Pipetar um mililitro de PBS para o tubo de homogeneização de dois mililitros. Vortex os tubos por pelo menos 10 segundos ou até que o biofilme tenha sido removido do disco de policarbonato, conforme determinado por inspeção visual. Uma vez removido, retire o disco de policarbonato, coloque os tubos com as esferas no homogeneizador e bata-os duas vezes por 10 segundos a seis metros por segundo com um intervalo de dez segundos entre os batimentos.
Agora despeje o biofilme interrompido do tubo homogeneizador em uma bijuteria de sete mililitros contendo quatro mililitros de PBS, resultando em um volume final de cinco mililitros. Centrifugar os tubos homogeneizadores a 8 000 x g durante dois minutos. Em seguida, transfira o líquido restante para a bijuteria de sete mililitros para garantir que todo o líquido seja transferido.
Adicione 200 microlitros do biofilme interrompido em uma placa preta de 96 poços de fundo transparente e, em seguida, pipete 10 microlitros de solução de resazurina a 0,02% em cada poço. Incube o biofilme tratado com resazurina em um leitor de placas a 37 graus Celsius. Aplique agitação orbital a cada 30 minutos por 10 segundos a 200 RPM antes de fazer qualquer leitura fluorescente.

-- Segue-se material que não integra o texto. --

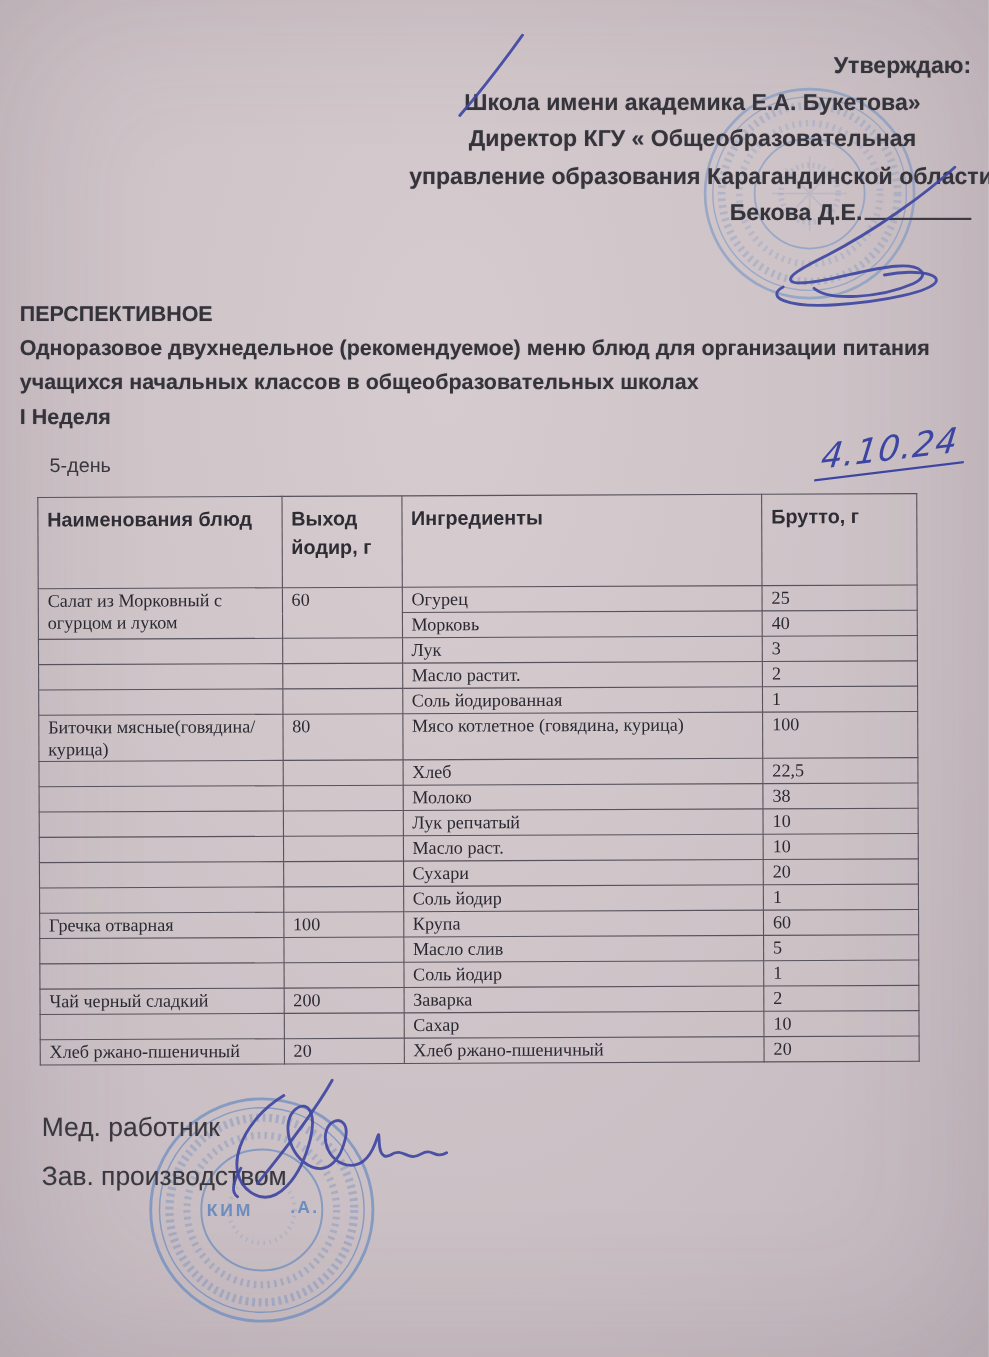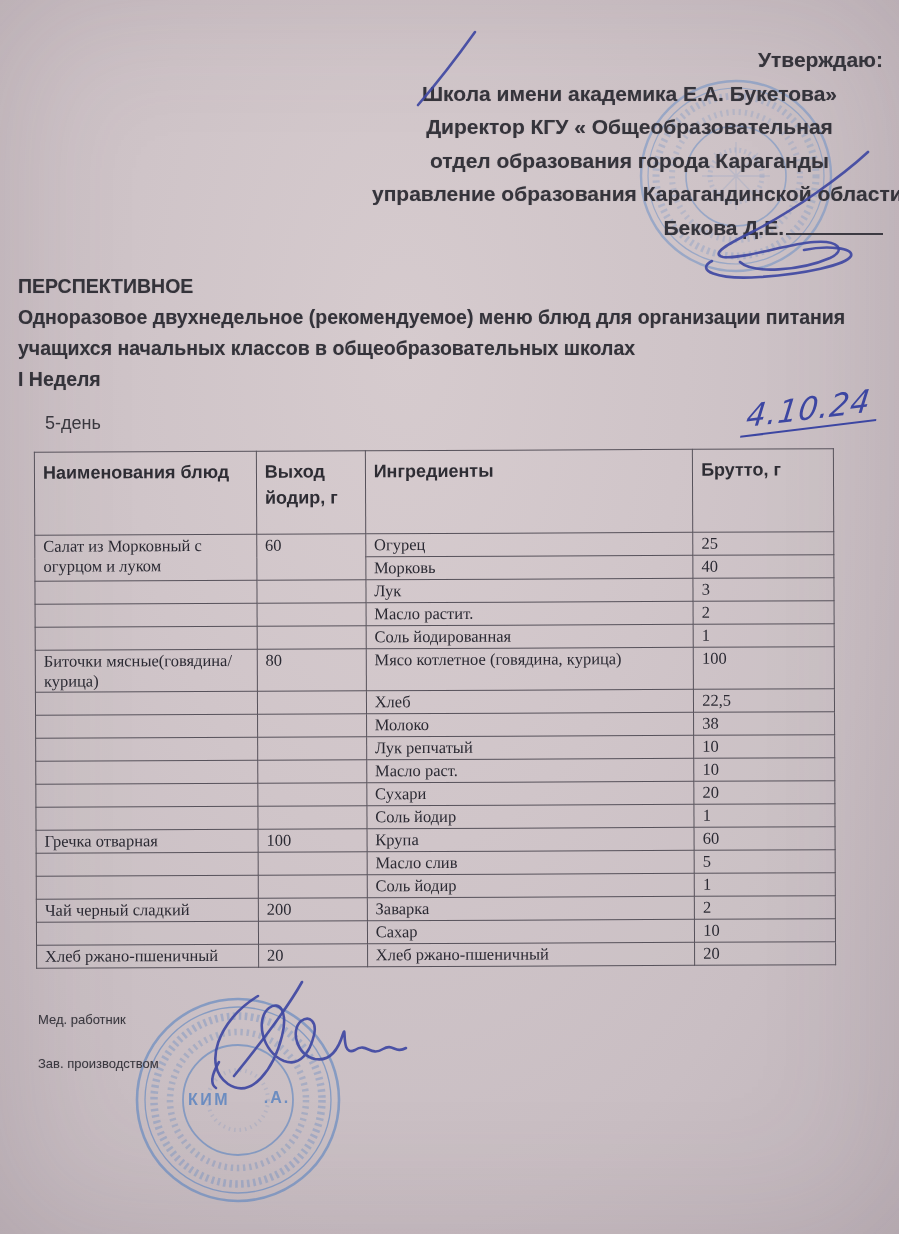--- a/index.html
+++ b/index.html
@@ -99,7 +99,6 @@
     <div class="a-line a-right">Утверждаю:</div>
     <div class="a-line">Школа имени академика Е.А. Букетова»</div>
     <div class="a-line">Директор  КГУ « Общеобразовательная</div>
-    <div class="a-line">отдел образования города Караганды</div>
     <div class="a-line">управление образования Карагандинской области</div>
     <div class="a-line a-right"><span>Бекова Д.Е.</span><span class="sig-line"></span></div>
   </div>

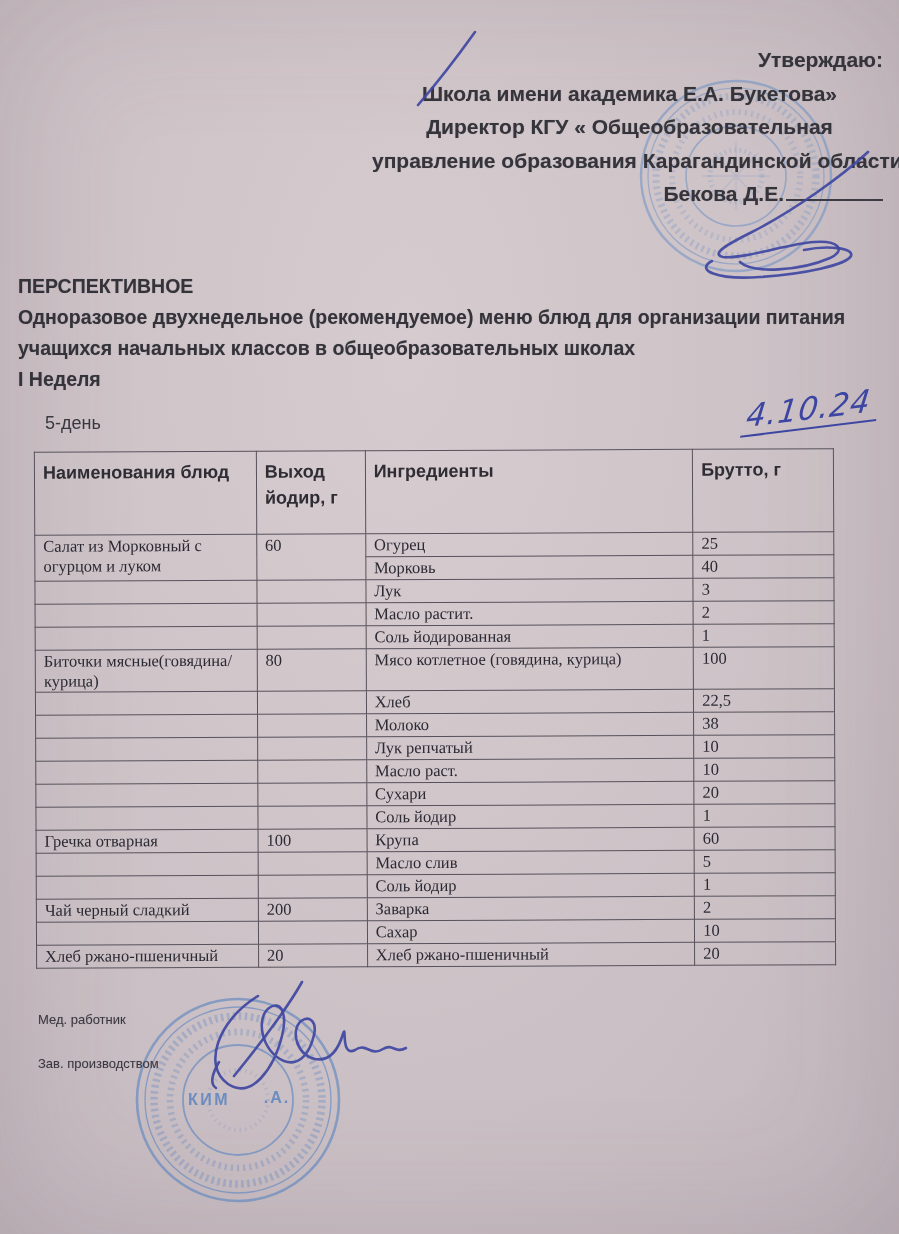--- a/index.html
+++ b/index.html
@@ -48,7 +48,7 @@
              font-size:18.5px;line-height:27px;height:27px;color:#3a3941;}
 
   
-  .foot-label{font-size:13px;color:#3a383f;text-shadow:0 0 1px rgba(60,58,70,0.25);}
+  .foot-label{font-size:24px;color:#3a383f;text-shadow:0 0 1px rgba(60,58,70,0.25);}
   .f1{top:1012px;left:38px;}
   .f2{top:1056px;left:38px;}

Meça a fluorescência usando um comprimento de onda de excitação de 540 nanômetros e um comprimento de onda de emissão de 590 nanômetros. Os biofilmes monoespécies exigiram concentrações significativamente mais baixas de meropeném e tobramicina para atingir 50% de morte em comparação com os biofilmes polimicrobianos, com um aumento de dois log na concentração de antibióticos necessária para o último. A sobrevida de Pseudomonas aeruginosa aumentou em biofilmes polimicrobianos com 64 microgramas por mililitro de tobramicina, enquanto o meropenem apresentou diminuição na sobrevida em condições semelhantes.
Em biofilmes monoespécies, foi observada uma forte correlação entre a sobrevivência de Pseudomonas aeruginosa e sua atividade metabólica quando tratados com meropenam e tobramicina.